Sprayed WD 40 in latch and it didn't seem to make a difference, just difference in temp. Seems to be the switch mechanism itself. Looking for replacement part on Google and just finding up to 2014 so far.


----------



## PolarisX (Dec 17, 2017)

Eddie B said:


> Sprayed WD 40 in latch and it didn't seem to make a difference, just difference in temp. Seems to be the switch mechanism itself. Looking for replacement part on Google and just finding up to 2014 so far.


Is this what you are after? Second one is for the handle itself, third is just the switch.

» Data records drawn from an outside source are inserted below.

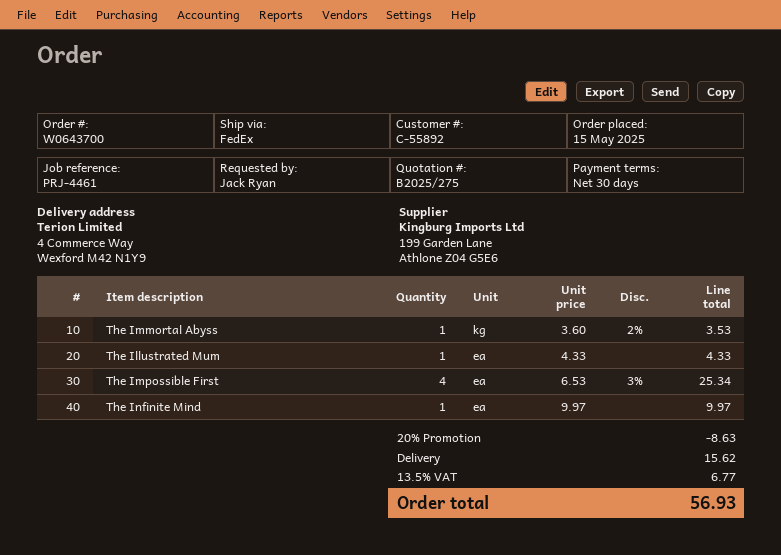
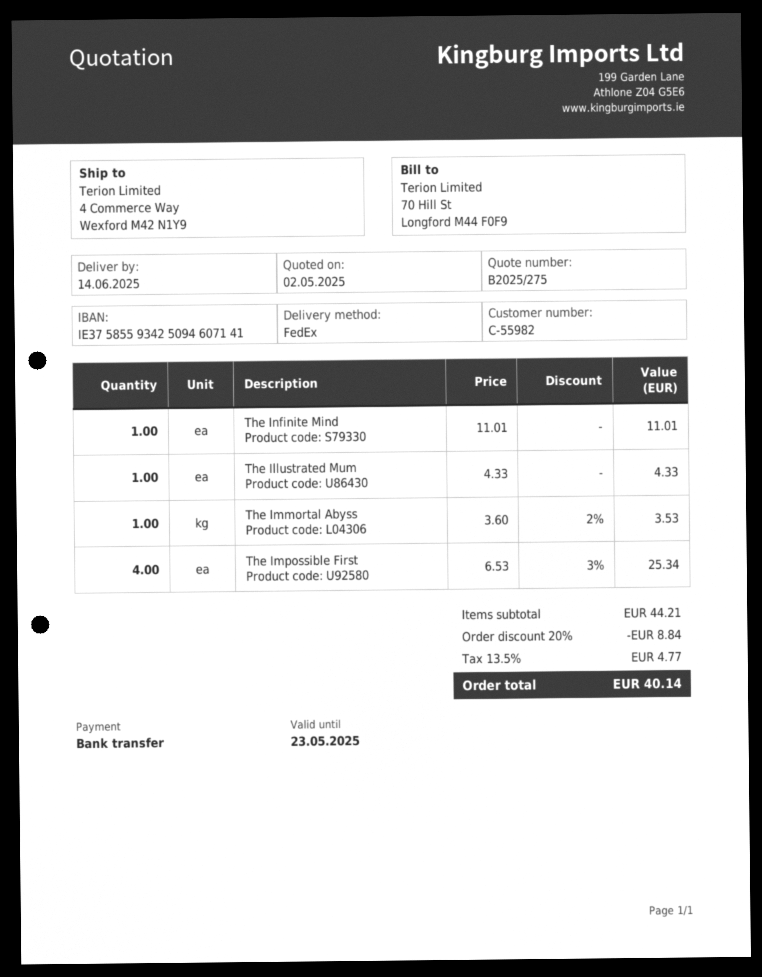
customer number: C-55892 -> C-55982
The Infinite Mind: 1 x 9.97 = 9.97 -> 1 x 11.01 = 11.01
discount: 20% = 8.63 -> 20% = 8.84
shipping: 15.62 -> none
tax: 13.5% = 6.77 -> 13.5% = 4.77
total: 56.93 -> 40.14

Lock Actuator Replaced by Part Number 13524683 13524683 | GMPartsDirect.com


13524683 - Lock Actuator Replaced by Part Number 13524683




www.gmpartsdirect.com










2017-2019 Chevrolet Cruze Liftgate Outside Handle 39131540 | GMPartsDirect.com


2017-2019 Chevrolet Cruze part # 39131540 - Liftgate Outside Handle




www.gmpartsdirect.com










2017-2019 Chevrolet Cruze Liftgate Release Switch 13422270 | GMPartsDirect.com


2017-2019 Chevrolet Cruze part # 13422270 - Liftgate Release Switch




www.gmpartsdirect.com





Total overview of "liftgate"






Liftgate for 2017 Chevrolet Cruze | GMPartsDirect.com







www.gmpartsdirect.com


----------



## snowwy66 (Nov 5, 2017)

Try PB blaster or something better then wd. 

My trunk seems to somewhat struggle when it gets cold also. I have a 17 sedan. And it has only the button and the fob remote.


----------